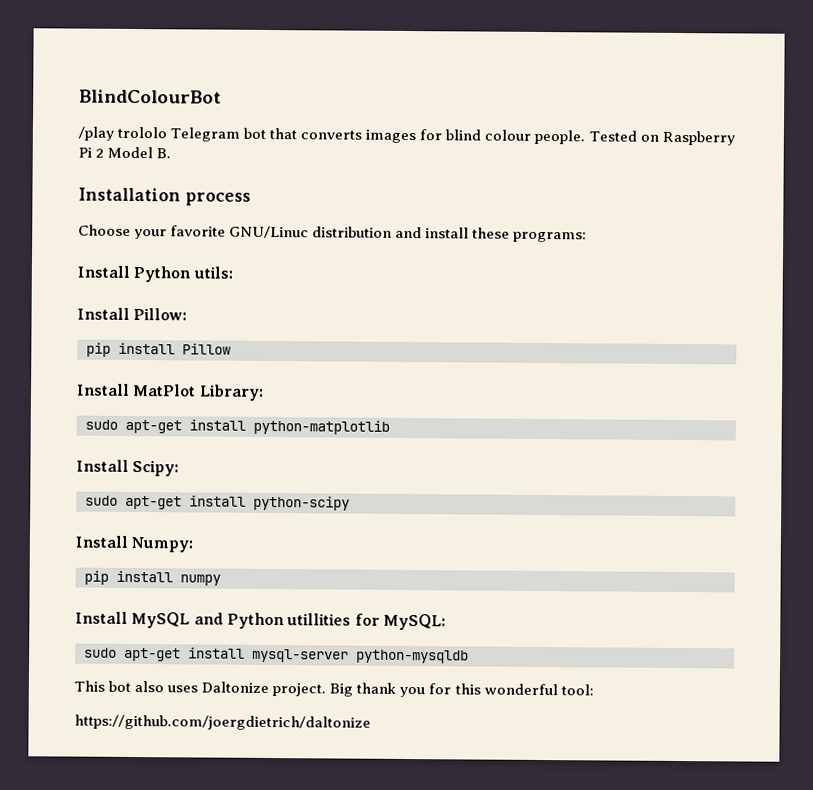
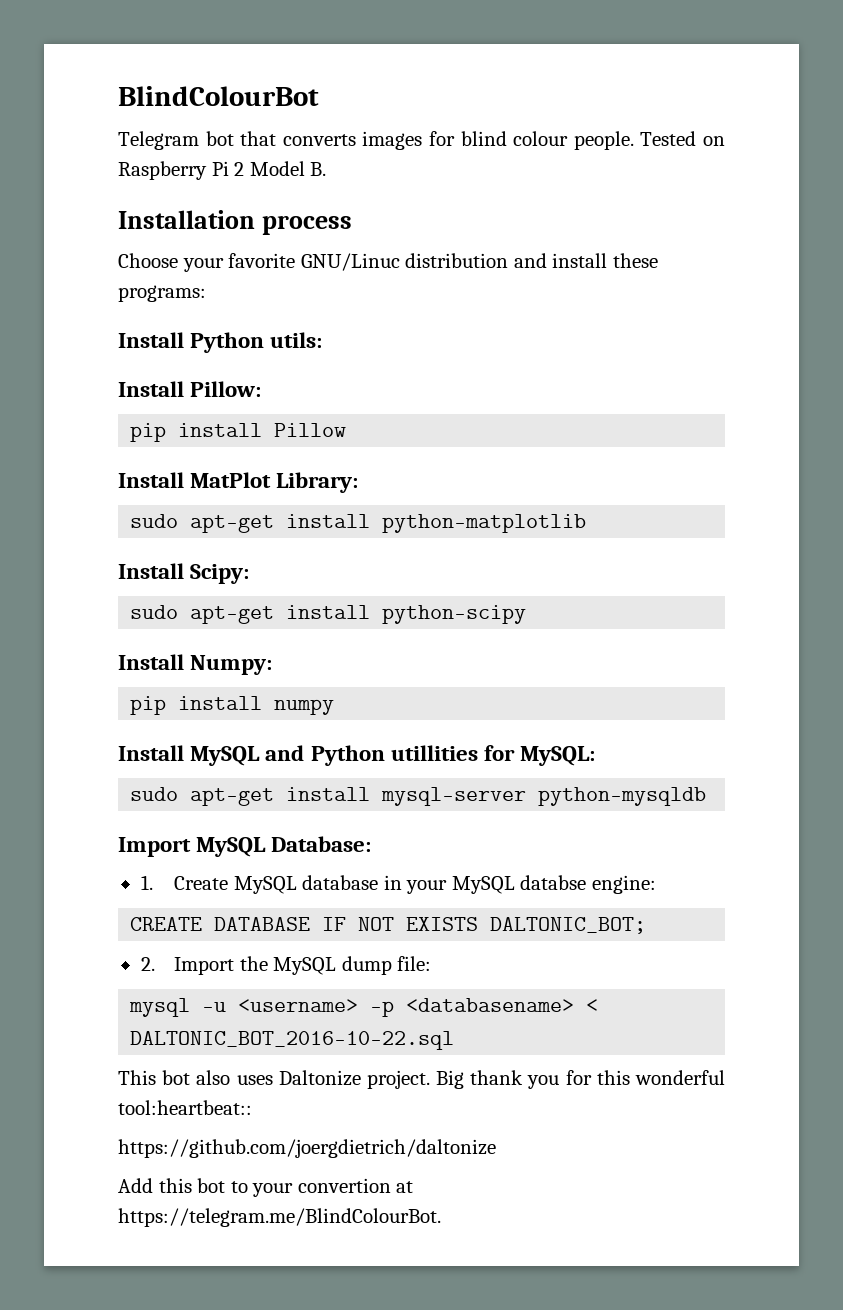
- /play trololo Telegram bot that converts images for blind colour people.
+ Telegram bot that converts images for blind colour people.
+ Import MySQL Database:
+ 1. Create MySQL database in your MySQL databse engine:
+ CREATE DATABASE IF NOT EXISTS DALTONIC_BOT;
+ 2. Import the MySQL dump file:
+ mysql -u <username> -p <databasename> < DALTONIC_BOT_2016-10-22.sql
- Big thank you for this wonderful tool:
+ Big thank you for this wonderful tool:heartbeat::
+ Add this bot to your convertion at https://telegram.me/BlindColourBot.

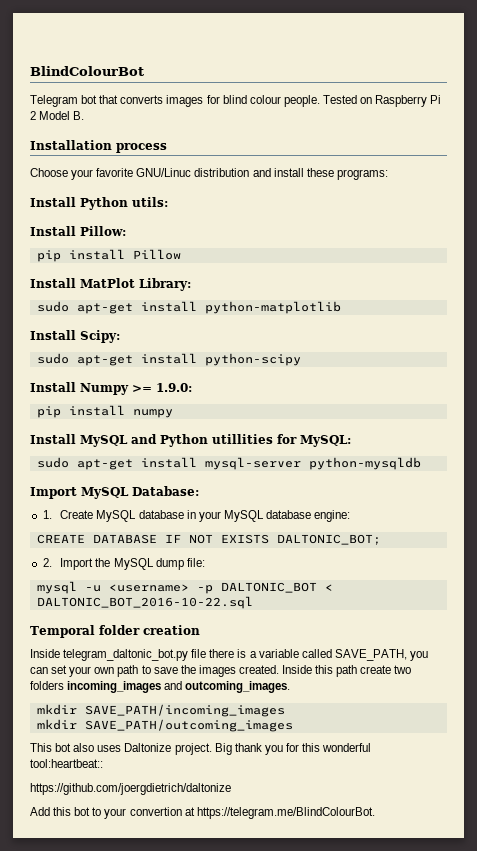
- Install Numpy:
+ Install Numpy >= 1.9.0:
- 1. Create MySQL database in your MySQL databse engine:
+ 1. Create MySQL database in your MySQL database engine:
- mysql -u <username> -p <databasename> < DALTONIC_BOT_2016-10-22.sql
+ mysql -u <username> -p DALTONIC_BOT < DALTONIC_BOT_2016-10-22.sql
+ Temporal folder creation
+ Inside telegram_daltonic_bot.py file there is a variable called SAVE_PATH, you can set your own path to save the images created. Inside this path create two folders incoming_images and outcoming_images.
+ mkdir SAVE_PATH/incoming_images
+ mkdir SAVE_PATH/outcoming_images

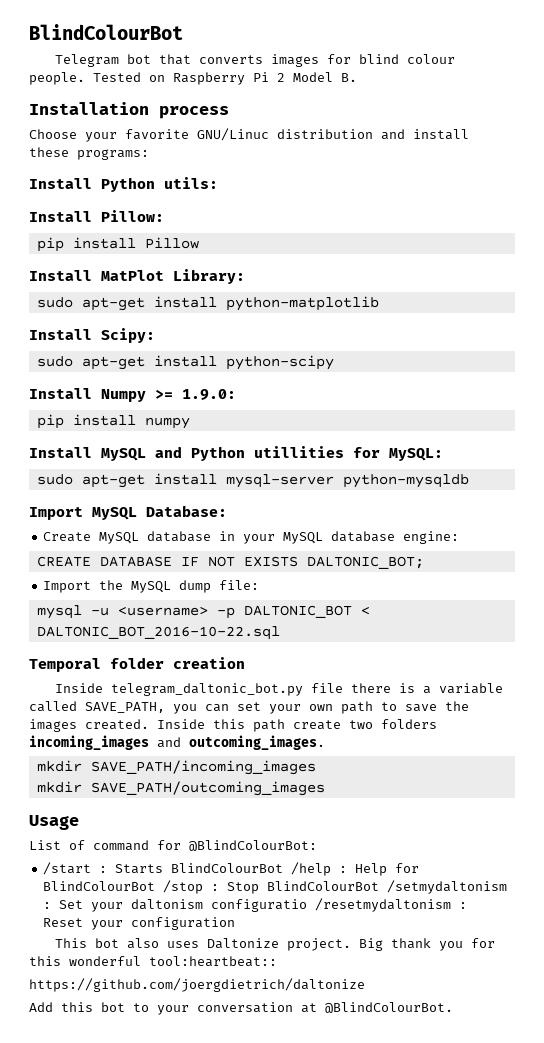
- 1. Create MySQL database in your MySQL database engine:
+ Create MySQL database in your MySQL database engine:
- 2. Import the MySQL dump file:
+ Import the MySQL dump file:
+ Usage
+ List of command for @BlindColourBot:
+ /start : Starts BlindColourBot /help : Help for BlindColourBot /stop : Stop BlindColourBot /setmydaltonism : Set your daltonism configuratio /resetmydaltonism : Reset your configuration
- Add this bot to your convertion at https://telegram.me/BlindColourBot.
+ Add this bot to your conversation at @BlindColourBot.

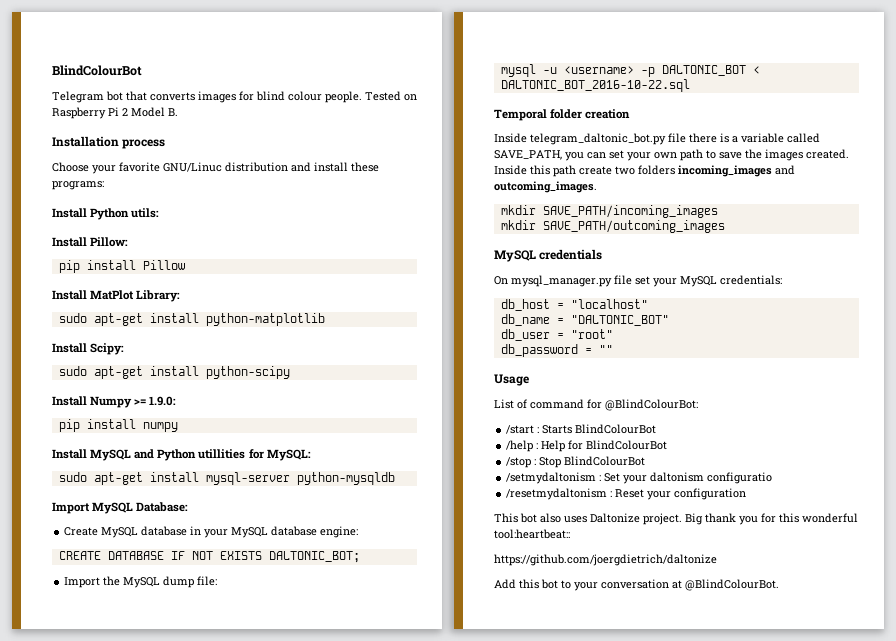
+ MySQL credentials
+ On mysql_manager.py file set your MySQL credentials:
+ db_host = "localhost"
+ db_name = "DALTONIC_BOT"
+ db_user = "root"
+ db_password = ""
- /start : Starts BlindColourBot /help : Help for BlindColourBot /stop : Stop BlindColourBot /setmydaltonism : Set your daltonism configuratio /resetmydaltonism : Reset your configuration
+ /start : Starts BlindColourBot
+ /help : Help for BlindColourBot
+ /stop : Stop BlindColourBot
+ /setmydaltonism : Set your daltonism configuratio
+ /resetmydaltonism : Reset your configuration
---
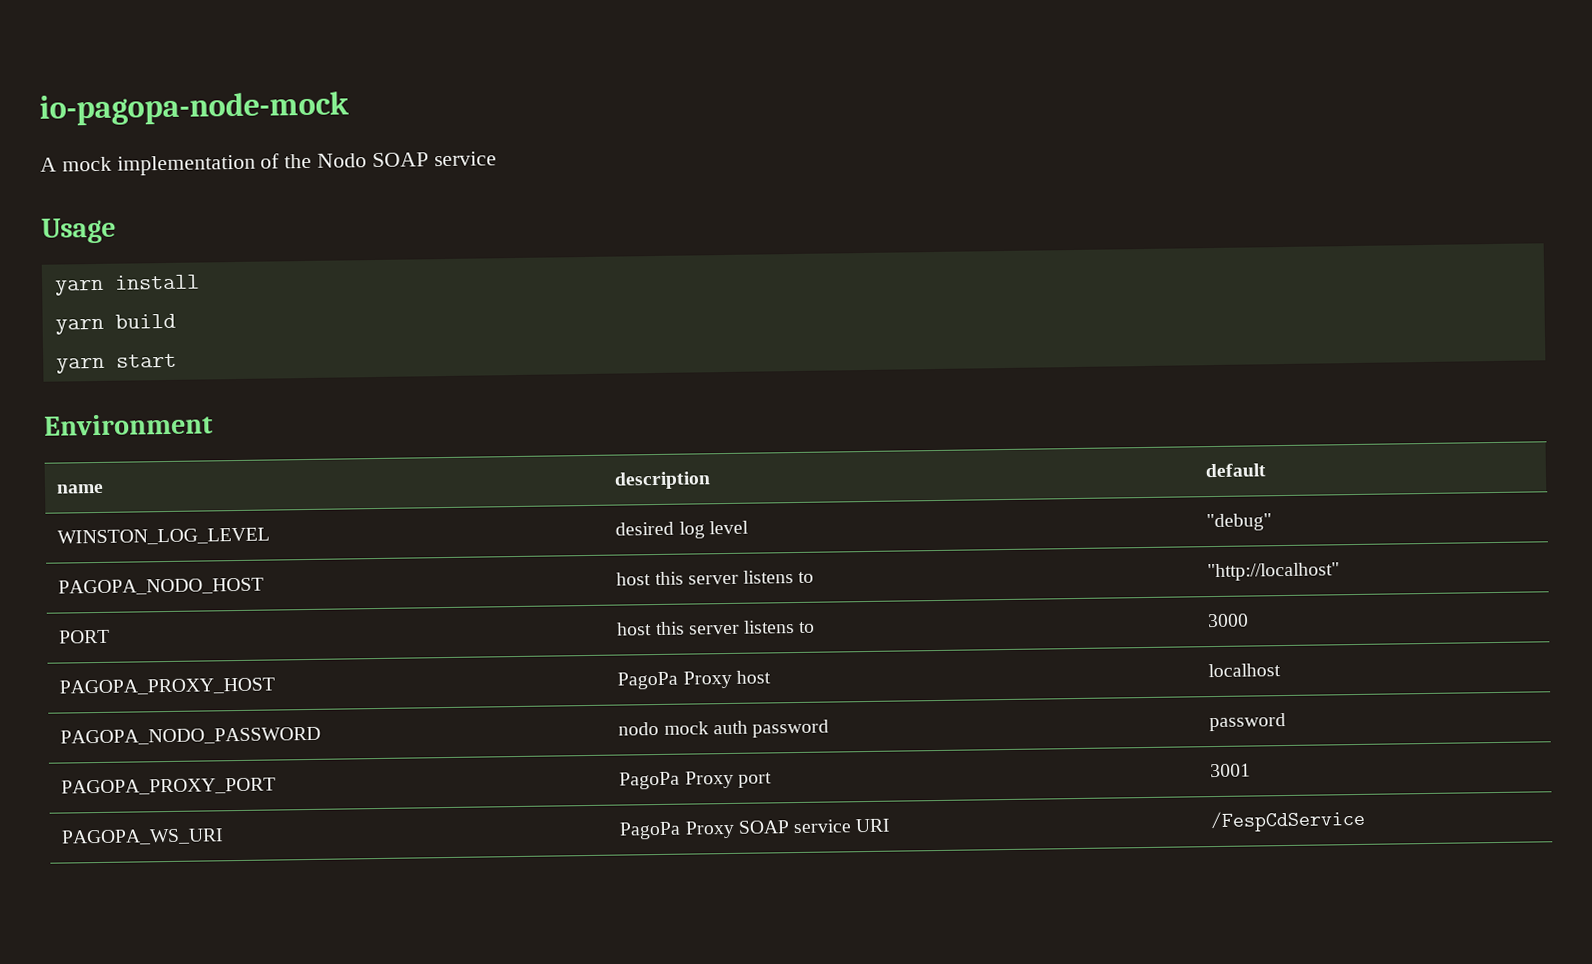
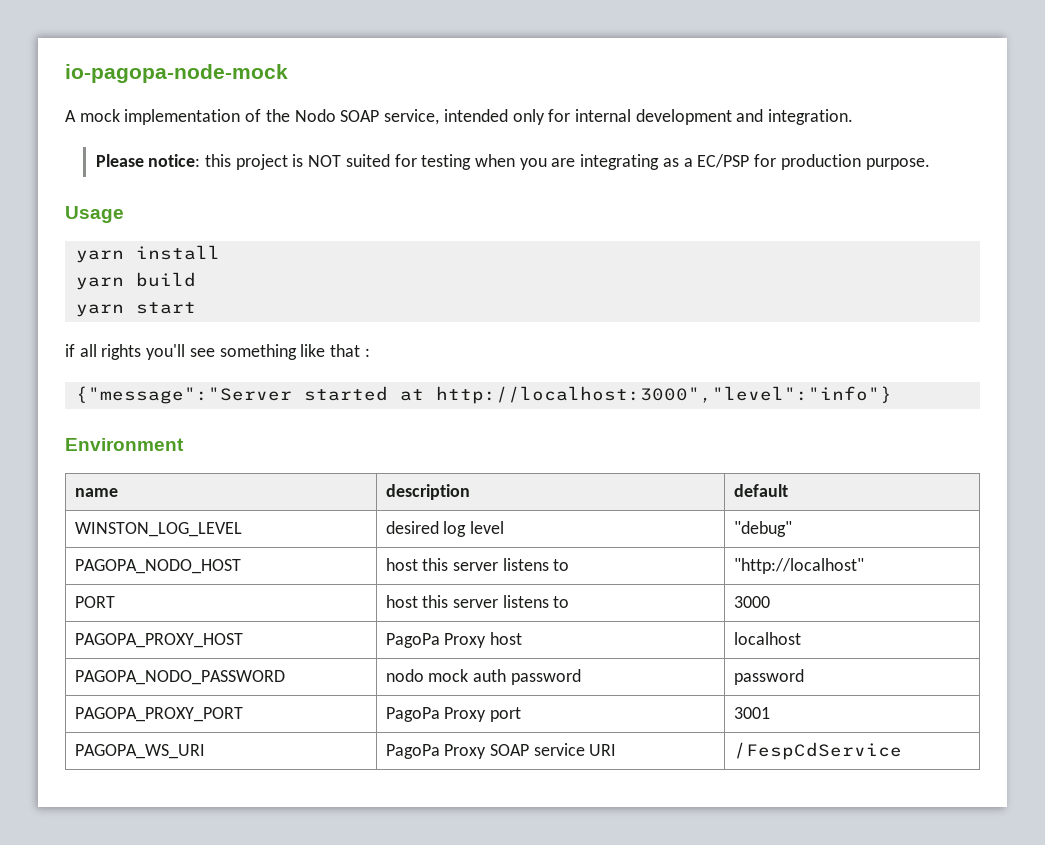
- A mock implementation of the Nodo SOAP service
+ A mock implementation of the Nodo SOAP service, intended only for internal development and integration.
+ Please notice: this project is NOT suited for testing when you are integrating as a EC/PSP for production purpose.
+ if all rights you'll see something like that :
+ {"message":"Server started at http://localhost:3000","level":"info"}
...
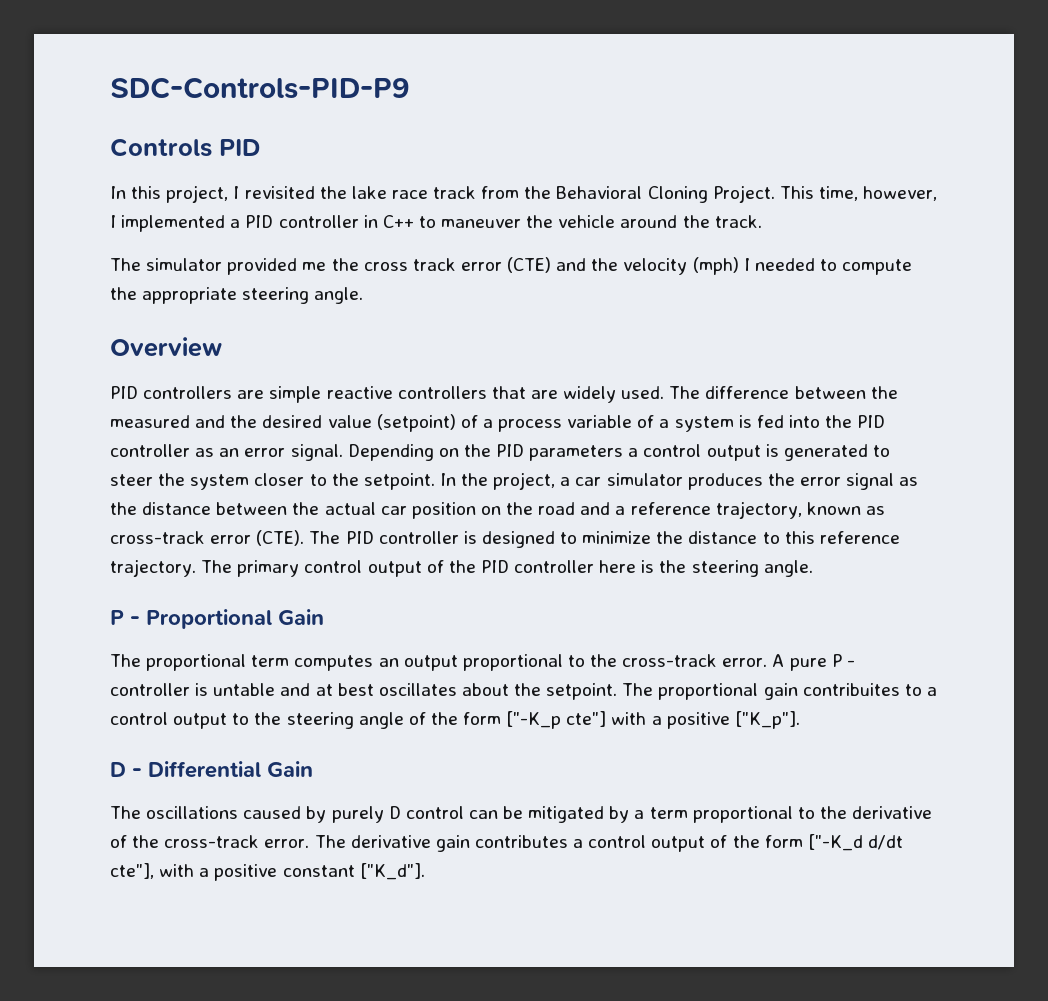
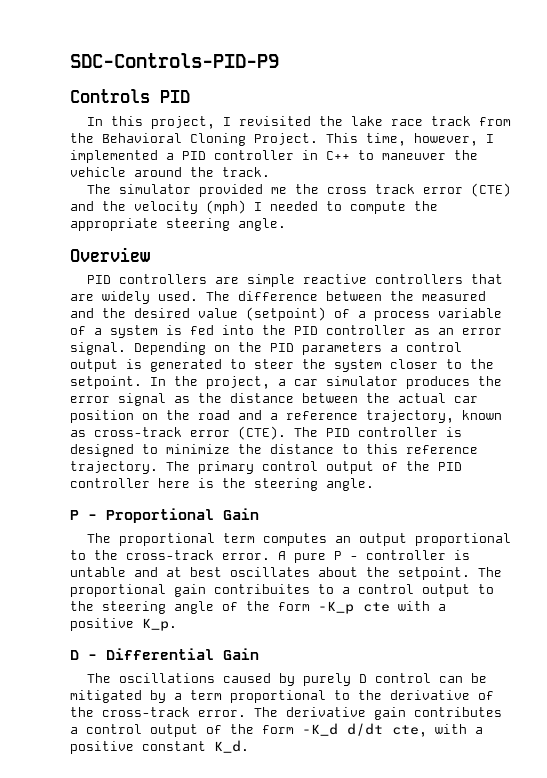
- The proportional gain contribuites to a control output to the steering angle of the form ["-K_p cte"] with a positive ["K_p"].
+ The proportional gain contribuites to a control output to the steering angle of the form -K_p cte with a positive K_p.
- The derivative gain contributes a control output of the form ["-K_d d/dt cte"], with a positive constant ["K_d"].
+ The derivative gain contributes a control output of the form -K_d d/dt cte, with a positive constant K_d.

Problem to work on
Beginning at the line above that contains "- /play trololo" and going on through the line that contains "Temporal folder creation", please copy every line exactly, leaving the pictures out and adding nothing.

Exercise solution
- /play trololo Telegram bot that converts images for blind colour people.
+ Telegram bot that converts images for blind colour people.
+ Import MySQL Database:
+ 1. Create MySQL database in your MySQL databse engine:
+ CREATE DATABASE IF NOT EXISTS DALTONIC_BOT;
+ 2. Import the MySQL dump file:
+ mysql -u <username> -p <databasename> < DALTONIC_BOT_2016-10-22.sql
- Big thank you for this wonderful tool:
+ Big thank you for this wonderful tool:heartbeat::
+ Add this bot to your convertion at https://telegram.me/BlindColourBot.

- Install Numpy:
+ Install Numpy >= 1.9.0:
- 1. Create MySQL database in your MySQL databse engine:
+ 1. Create MySQL database in your MySQL database engine:
- mysql -u <username> -p <databasename> < DALTONIC_BOT_2016-10-22.sql
+ mysql -u <username> -p DALTONIC_BOT < DALTONIC_BOT_2016-10-22.sql
+ Temporal folder creation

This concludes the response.